Report back every line in the data that includes the string "none".
:: DATA TO EXAMINE ::
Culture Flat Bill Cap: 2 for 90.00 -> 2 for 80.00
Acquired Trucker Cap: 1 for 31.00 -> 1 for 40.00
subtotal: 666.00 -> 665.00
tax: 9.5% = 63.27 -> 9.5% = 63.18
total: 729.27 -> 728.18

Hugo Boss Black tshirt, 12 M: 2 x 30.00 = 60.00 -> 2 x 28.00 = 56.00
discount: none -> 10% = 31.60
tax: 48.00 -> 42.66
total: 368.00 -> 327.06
:::
:: DATA TO EXAMINE ::
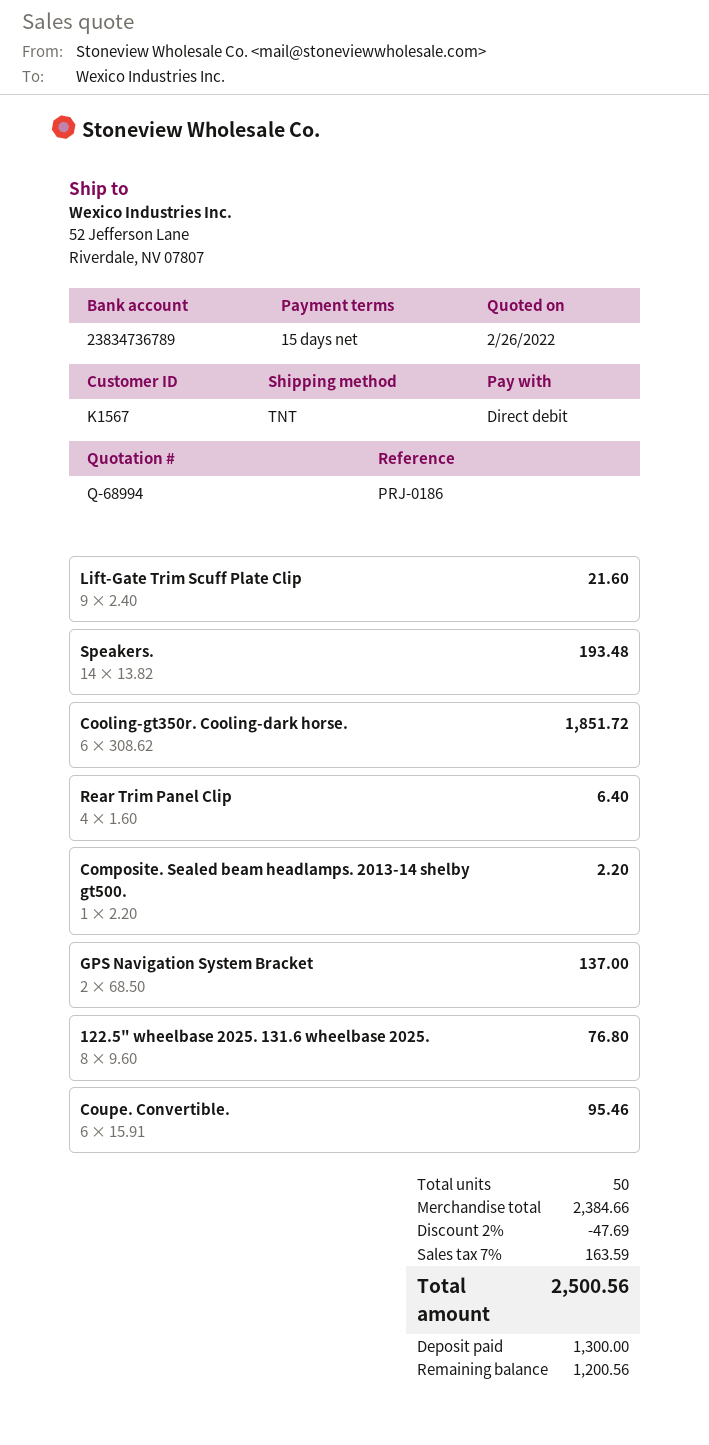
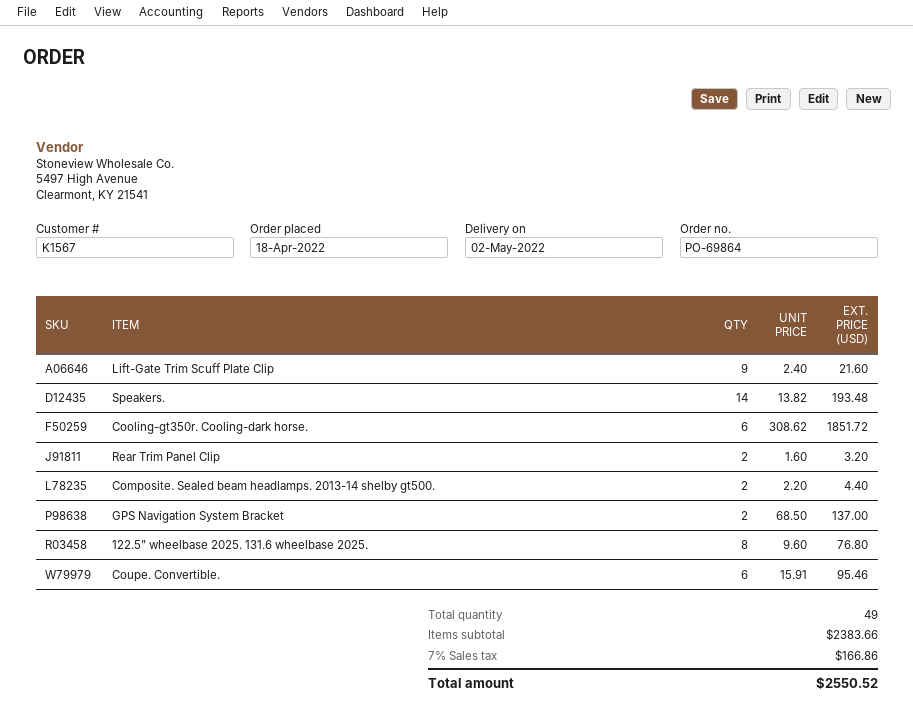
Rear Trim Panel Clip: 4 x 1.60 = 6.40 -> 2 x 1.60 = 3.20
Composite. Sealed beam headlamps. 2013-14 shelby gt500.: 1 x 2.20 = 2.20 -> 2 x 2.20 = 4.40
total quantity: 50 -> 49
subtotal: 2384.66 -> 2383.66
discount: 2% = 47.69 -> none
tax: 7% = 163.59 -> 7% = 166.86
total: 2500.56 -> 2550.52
:::
:: DATA TO EXAMINE ::
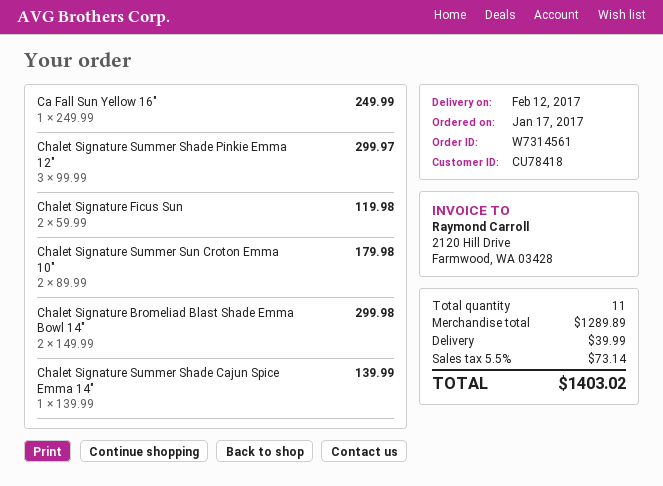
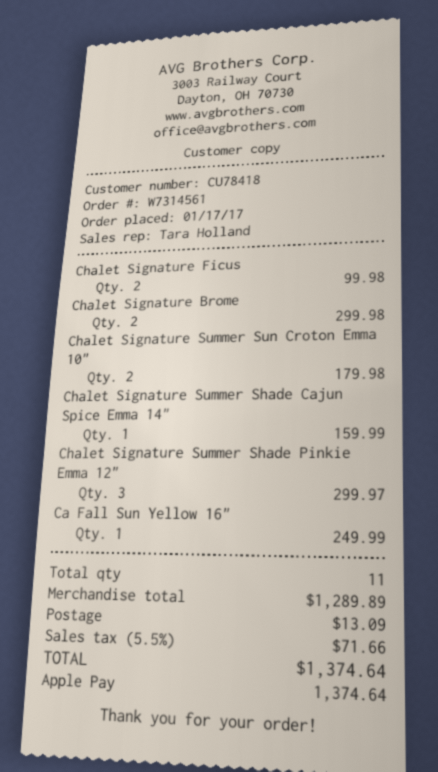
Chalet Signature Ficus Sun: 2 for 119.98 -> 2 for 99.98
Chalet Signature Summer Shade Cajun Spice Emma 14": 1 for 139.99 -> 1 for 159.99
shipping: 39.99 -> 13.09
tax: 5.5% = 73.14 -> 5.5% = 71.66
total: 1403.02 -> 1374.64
:::
> **SOLUTION**
discount: none -> 10% = 31.60
discount: 2% = 47.69 -> none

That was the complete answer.